# Top Bar Hive Innovation: French Cleat Attachment



## threepingsthree (Mar 3, 2014)

This spring will be my third year as a top bar hive beekeeper. I enjoy working with them so much that I sold my langstroth equipment. Over the last few year I have made some improvements to my hive design. The latest, what I refer to as Gen4, features a 30 degree french cleat that I can use to attach accessories to the entrance. I moved my entrance holes lower, and I positioned the cleat so that the cover to the hive helps hold it down. I wanted a tool free way to work in the apiary and this afforded me that option.

So far I've build a simple overhang roof and a pollen trap. With the addition of hardware cloth the overhang roof can be converted to a robber screen. I plan on making up a few robber screens that way if I see trouble I can just drop one on. No need for staples or screws. 

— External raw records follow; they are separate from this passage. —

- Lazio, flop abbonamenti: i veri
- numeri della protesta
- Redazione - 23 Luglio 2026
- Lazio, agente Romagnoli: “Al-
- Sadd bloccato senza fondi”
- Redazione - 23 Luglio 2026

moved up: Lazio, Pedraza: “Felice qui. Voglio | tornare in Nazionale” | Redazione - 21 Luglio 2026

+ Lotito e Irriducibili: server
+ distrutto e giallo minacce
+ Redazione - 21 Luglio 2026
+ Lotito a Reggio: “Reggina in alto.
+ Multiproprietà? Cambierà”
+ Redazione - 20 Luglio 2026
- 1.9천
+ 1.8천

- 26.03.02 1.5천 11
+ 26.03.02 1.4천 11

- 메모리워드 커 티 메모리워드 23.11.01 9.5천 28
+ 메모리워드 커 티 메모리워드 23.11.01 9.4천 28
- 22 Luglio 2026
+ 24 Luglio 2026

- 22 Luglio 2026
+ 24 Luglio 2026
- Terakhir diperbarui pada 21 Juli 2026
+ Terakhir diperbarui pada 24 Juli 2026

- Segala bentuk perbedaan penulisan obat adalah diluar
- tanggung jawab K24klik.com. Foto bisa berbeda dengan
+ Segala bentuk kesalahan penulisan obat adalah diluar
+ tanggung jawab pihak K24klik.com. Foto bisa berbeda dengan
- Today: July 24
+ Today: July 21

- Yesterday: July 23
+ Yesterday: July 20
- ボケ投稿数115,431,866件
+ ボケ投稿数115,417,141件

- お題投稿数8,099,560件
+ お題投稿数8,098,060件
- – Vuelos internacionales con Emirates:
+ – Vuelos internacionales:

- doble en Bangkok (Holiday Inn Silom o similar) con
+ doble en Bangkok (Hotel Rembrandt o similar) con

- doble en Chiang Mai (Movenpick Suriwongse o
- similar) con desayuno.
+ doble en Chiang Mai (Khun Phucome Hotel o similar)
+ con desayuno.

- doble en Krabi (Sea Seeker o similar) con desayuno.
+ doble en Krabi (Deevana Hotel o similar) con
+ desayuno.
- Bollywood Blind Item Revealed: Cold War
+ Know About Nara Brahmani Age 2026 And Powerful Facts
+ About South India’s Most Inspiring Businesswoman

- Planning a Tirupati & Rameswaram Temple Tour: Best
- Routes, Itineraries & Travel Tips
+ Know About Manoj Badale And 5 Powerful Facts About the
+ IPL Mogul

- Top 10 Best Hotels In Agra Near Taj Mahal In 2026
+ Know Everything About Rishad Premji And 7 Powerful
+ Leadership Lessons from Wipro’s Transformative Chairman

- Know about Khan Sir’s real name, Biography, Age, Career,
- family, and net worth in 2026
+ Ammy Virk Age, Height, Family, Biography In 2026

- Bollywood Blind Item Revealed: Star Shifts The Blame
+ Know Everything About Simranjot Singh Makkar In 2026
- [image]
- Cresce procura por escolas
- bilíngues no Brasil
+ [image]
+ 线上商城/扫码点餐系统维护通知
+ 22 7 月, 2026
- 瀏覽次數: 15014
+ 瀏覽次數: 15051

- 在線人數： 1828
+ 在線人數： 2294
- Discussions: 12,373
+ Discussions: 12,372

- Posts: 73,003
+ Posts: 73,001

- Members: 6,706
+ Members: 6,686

I just wanted to share this idea, and open the idea for feedback to possibly make gen5 better


----------



## capitalbeesupply (Jul 28, 2013)

I like it...is that a pollen trap on there?

Rich
Capital Bee Supply


----------



## dcnylund (May 28, 2015)

Nice idea. You could even have one on the back for an enclosed feeder that could be added or removed as necessary.


----------



## ollie (Jan 2, 2016)

Hi looks very good. Would you catch much pollen in the trap and could you tell me how it works please. I'm a new bee and I'm building my second TBH so would be interested as I might add to my own.

Thanks

Ollie


----------



## threepingsthree (Mar 3, 2014)

The pollen trap works with three progressively smaller screens, #5, #8, then window screen. #5 knocks the pollen off the bees legs, #8 lets the pollen fall through the bottom and into a tray that uses window screen as it's bottom. This design is untested, but it is my understanding that is how all pollen traps work so i can imagine it will work similarly. The lid lifts off the pollen trap and i can remove the #5 so that I can stop trapping without changing the entrance appearance


----------



## ollie (Jan 2, 2016)

threepingsthree said:


> The pollen trap works with three progressively smaller screens, #5, #8, then window screen. #5 knocks the pollen off the bees legs, #8 lets the pollen fall through the bottom and into a tray that uses window screen as it's bottom. This design is untested, but it is my understanding that is how all pollen traps work so i can imagine it will work similarly. The lid lifts off the pollen trap and i can remove the #5 so that I can stop trapping without changing the entrance appearance


Thanks for that. I take it the pollen is then fed back to the bees as and when required? interesting and thank you again. learn something every day.


----------